Selanjutnya, internet merupakan kawasan yang dinamis dan selalu berubah dan tidak dapat dipungkiri bahwa sektor pendidikan akan kesulitan untuk mengejar ketertinggalan. Untuk meningkatkan dinamisme pendidikan literasi digital, Kemendikbud dan Kemenag harus berkoordinasi dengan Kemenkominfo dan menjalin kemitraan dengan para ahli dari sektor swasta.
Sektor swasta telah terlibat dalam seminar publik dan talkshow melalui program Siberkreasi. Tetapi tidak dalam penyempurnaan kurikulum sekolah. Tenaga ahli eksternal ini dapat membantu pemerintah merumuskan indikator yang relevan untuk kurikulum literasi digital.
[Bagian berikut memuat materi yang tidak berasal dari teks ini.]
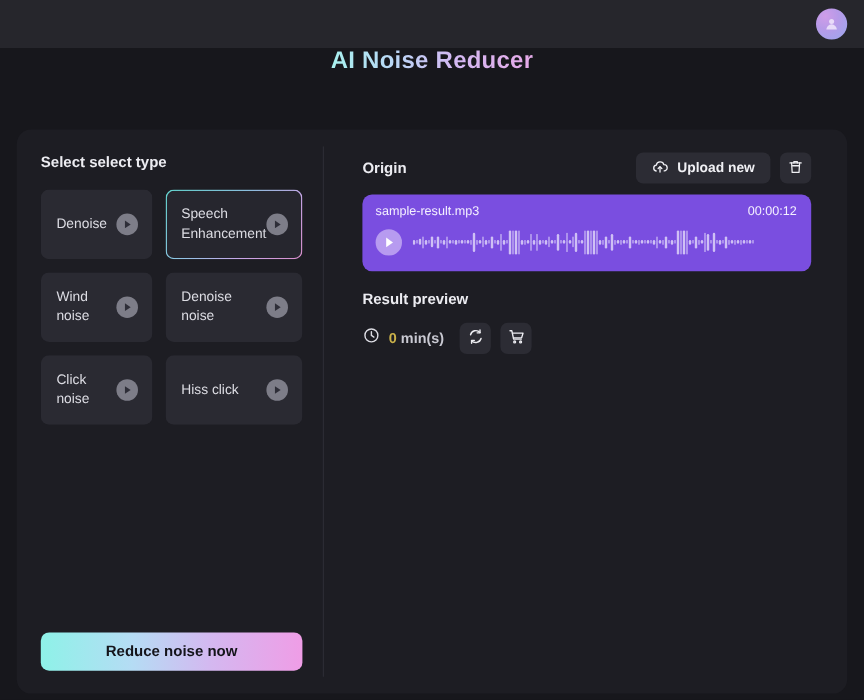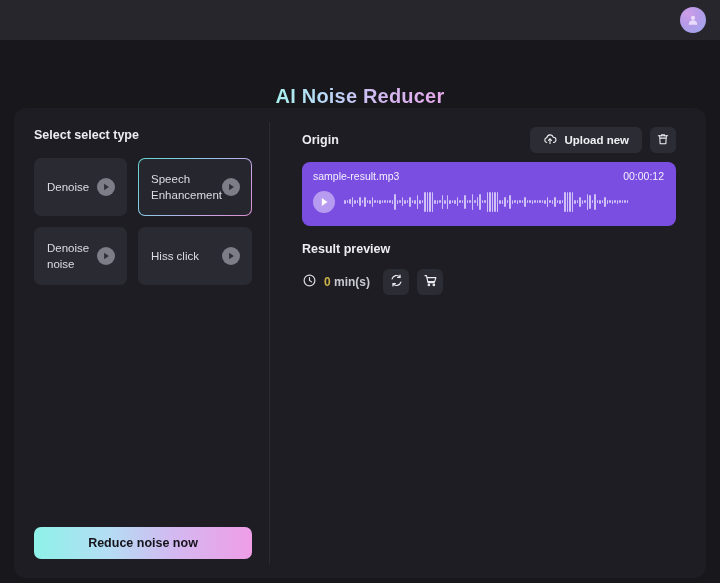"AI Noise Reducer" .page-title-wrap { align-items: flex-end -> flex-start }
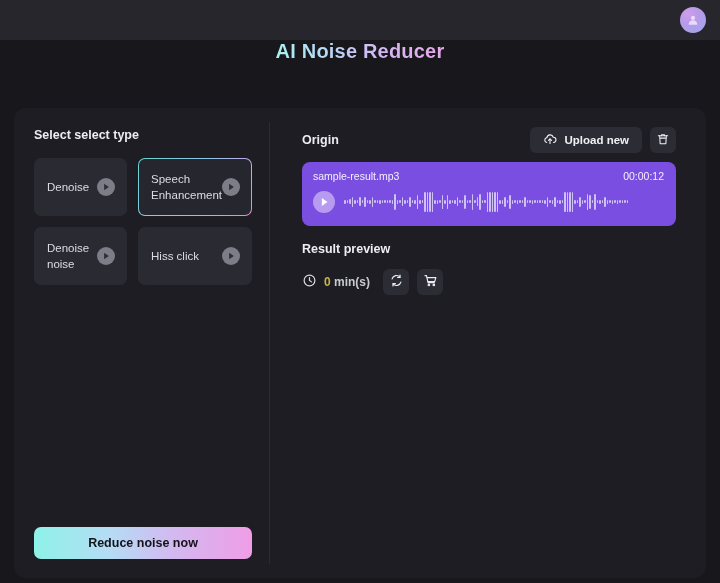"Wind noise" div.type-card { html: none -> <div> <span>Wind noise</span> <span> <svg> <path></path> </svg> </span> </div> }
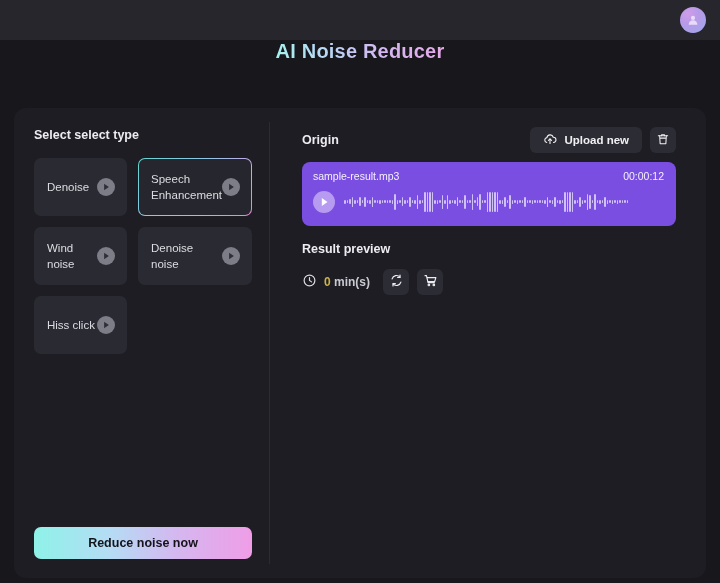"Click noise" div.type-card { html: none -> <div> <span>Click noise</span> <span> <svg> <path></path> </svg> </span> </div> }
Terakhir, peningkatan akses dan teknologi Internet, terutama di daerah pedesaan di Indonesia, harus tetap menjadi prioritas pemerintah untuk mengatasi kesenjangan digital dan membuka peluang bagi keluarga yang kurang beruntung.
“Kemenkominfo berencana untuk melengkapi sekitar 12.000 desa dengan akses Internet. Keterlibatan swasta yang selama ini dipertimbangkan harus didorong. Kemendikbud dan Kemenag juga harus bekerja sama dengan sektor swasta untuk melengkapi sekolah, terutama di pedesaan, dengan laptop/komputer,” tutupnya.